Figure 2 shows distribution of patients with grade II PUs and patients with grade III-IV PUs according to a Principal Component Analysis (PCA) model. From the 44,714 transcripts sequences obtained, 1081 transcripts were identified as significantly differentially expressed between the experimental groups. Differential expression analysis (grade III-IV PUs patients vs. grade II PUs patients) considered as significant transcripts those with p-values < 0.05 and changes in expression Log2 (Fold Change) greater that 2 or lesser than − 2. A total of 117 differentially expressed genes were identified. From all of them, 48 genes were downregulated (Table 1 upside) and 69 were upregulated (Table 1 downside) in patients with grade III-IV PUs vs. grade II PUs. Among overexpressed genes, IER3, TSLP, CD177, DCSTAMP, IGLV3-6, and C2CD4A were directly related to inflammation and immune-linked processes, and MMP27, NSG2 related with tissue remodeling. Among the downregulated genes, we noticed changes in the expression of genes encoding for receptor of cytokines with a widely described role in tissue healing (IL22RA1 and IL17RD) or the proteasome formation (CHGB).

Fig. 2
figure 2

Principal Component Analysis (PCA) plot of the mRNA expression profiles from patients with grade II PUs (G1, green dots) and patients with grade III-IV PUs (G2, orange dots).
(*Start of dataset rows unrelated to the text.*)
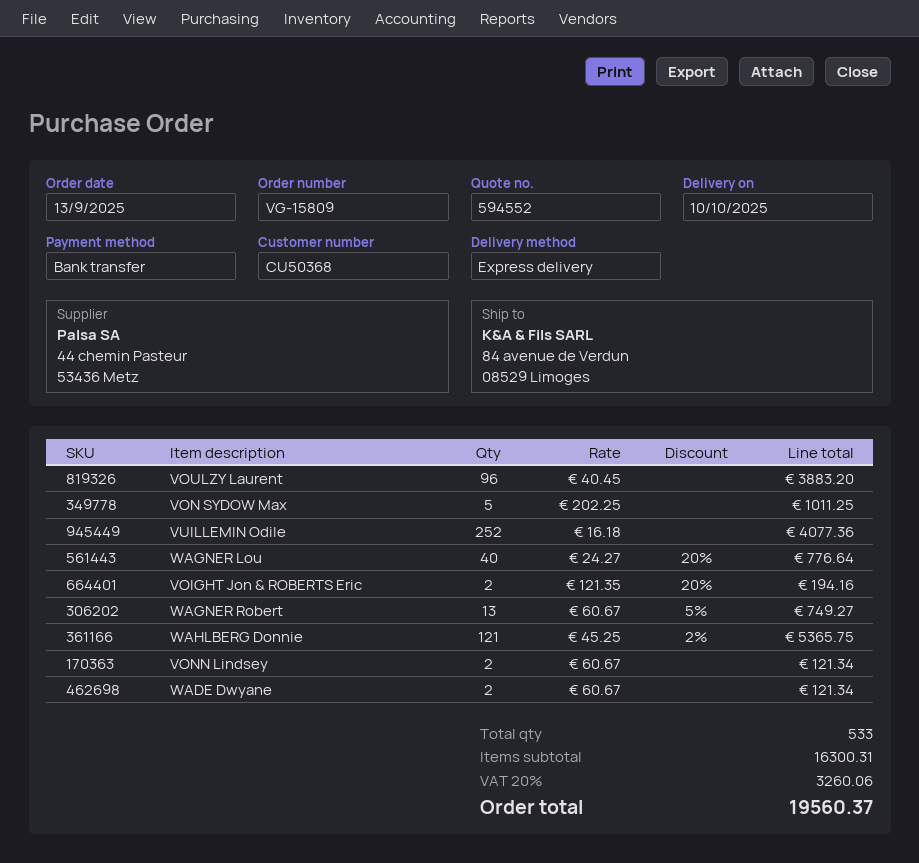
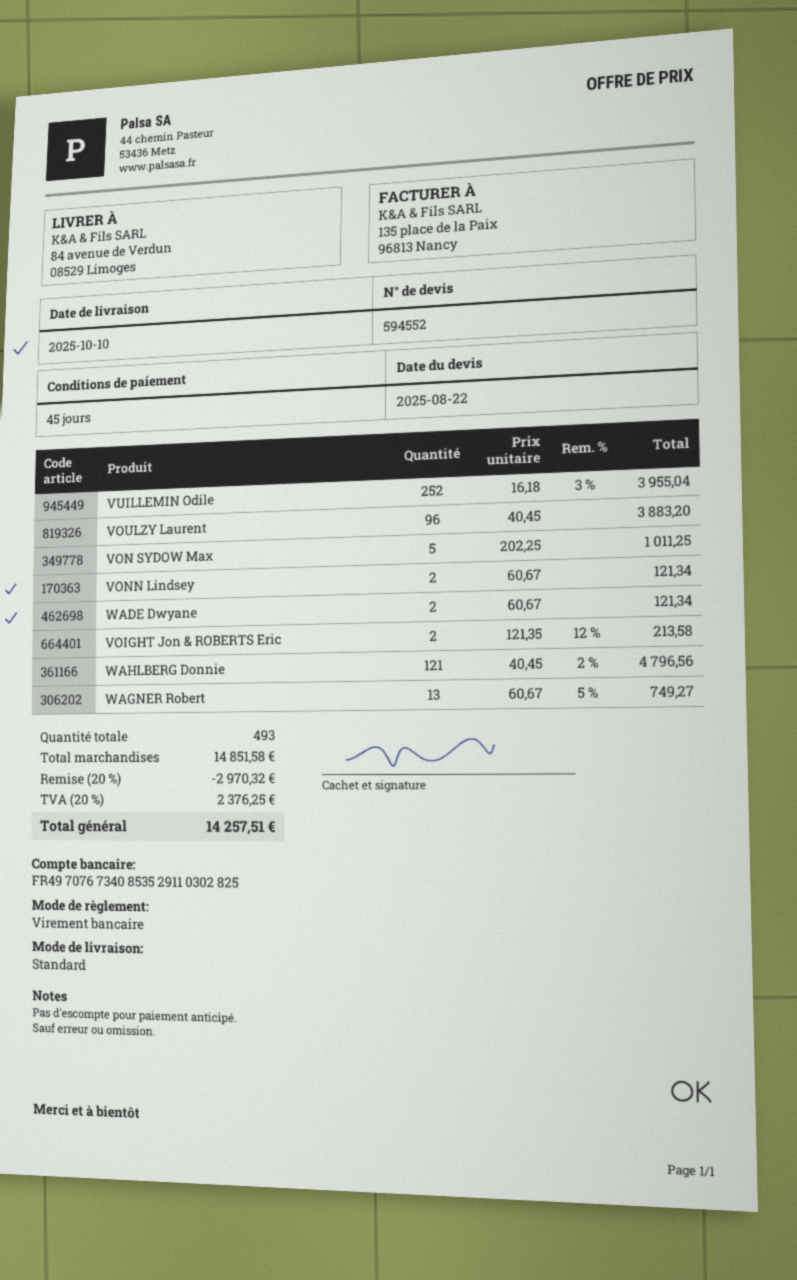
shipping method: express -> standard
VUILLEMIN Odile: 252 x 16.18 = 4077.36 -> 252 x 16.18 - 3% = 3955.04
WAGNER Lou: 40 x 24.27 - 20% = 776.64 -> none
VOIGHT Jon & ROBERTS Eric: 2 x 121.35 - 20% = 194.16 -> 2 x 121.35 - 12% = 213.58
WAHLBERG Donnie: 121 x 45.25 - 2% = 5365.75 -> 121 x 40.45 - 2% = 4796.56
total quantity: 533 -> 493
subtotal: 16300.31 -> 14851.58
discount: none -> 20% = 2970.32
tax: 20% = 3260.06 -> 20% = 2376.25
total: 19560.37 -> 14257.51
Table 1 Differentially expressed genes in group 2 patients compared to group 1 patients ordered by Log2FoldChange.
Table 2 GSEA top 27 significantly enriched Pathways in Group 2 compared to Group 1 ordered by FDR q-value.

A hierarchical clustering of Z-score normalized expression values was performed with the differentially expressed genes (Fig. 3). Thus, we observed differential gene expression, with genes such as TRAV38-1, FAM106A, IL11, MIR6797, and TRAJ22 showing higher expression levels in patients with grade II ulcers (genes related with T cell receptors and immune response), whereas genes such as EPCAM, MMP27, MIR31B, and CHIT1 exhibited increased expression in patients with grade III–IV ulcers (genes related with matrix extracellular remodeling).

Fig. 3
figure 3

2D hierarchical clustering heatmap of the differentially expressed genes, using Z-score normalized RNA-seq data from patients with grade II PUs (Group 1) compared with patients with grade III-IV PUs (Group 2). Blue bands indicate low gene expression values; red bands indicate high gene expression values.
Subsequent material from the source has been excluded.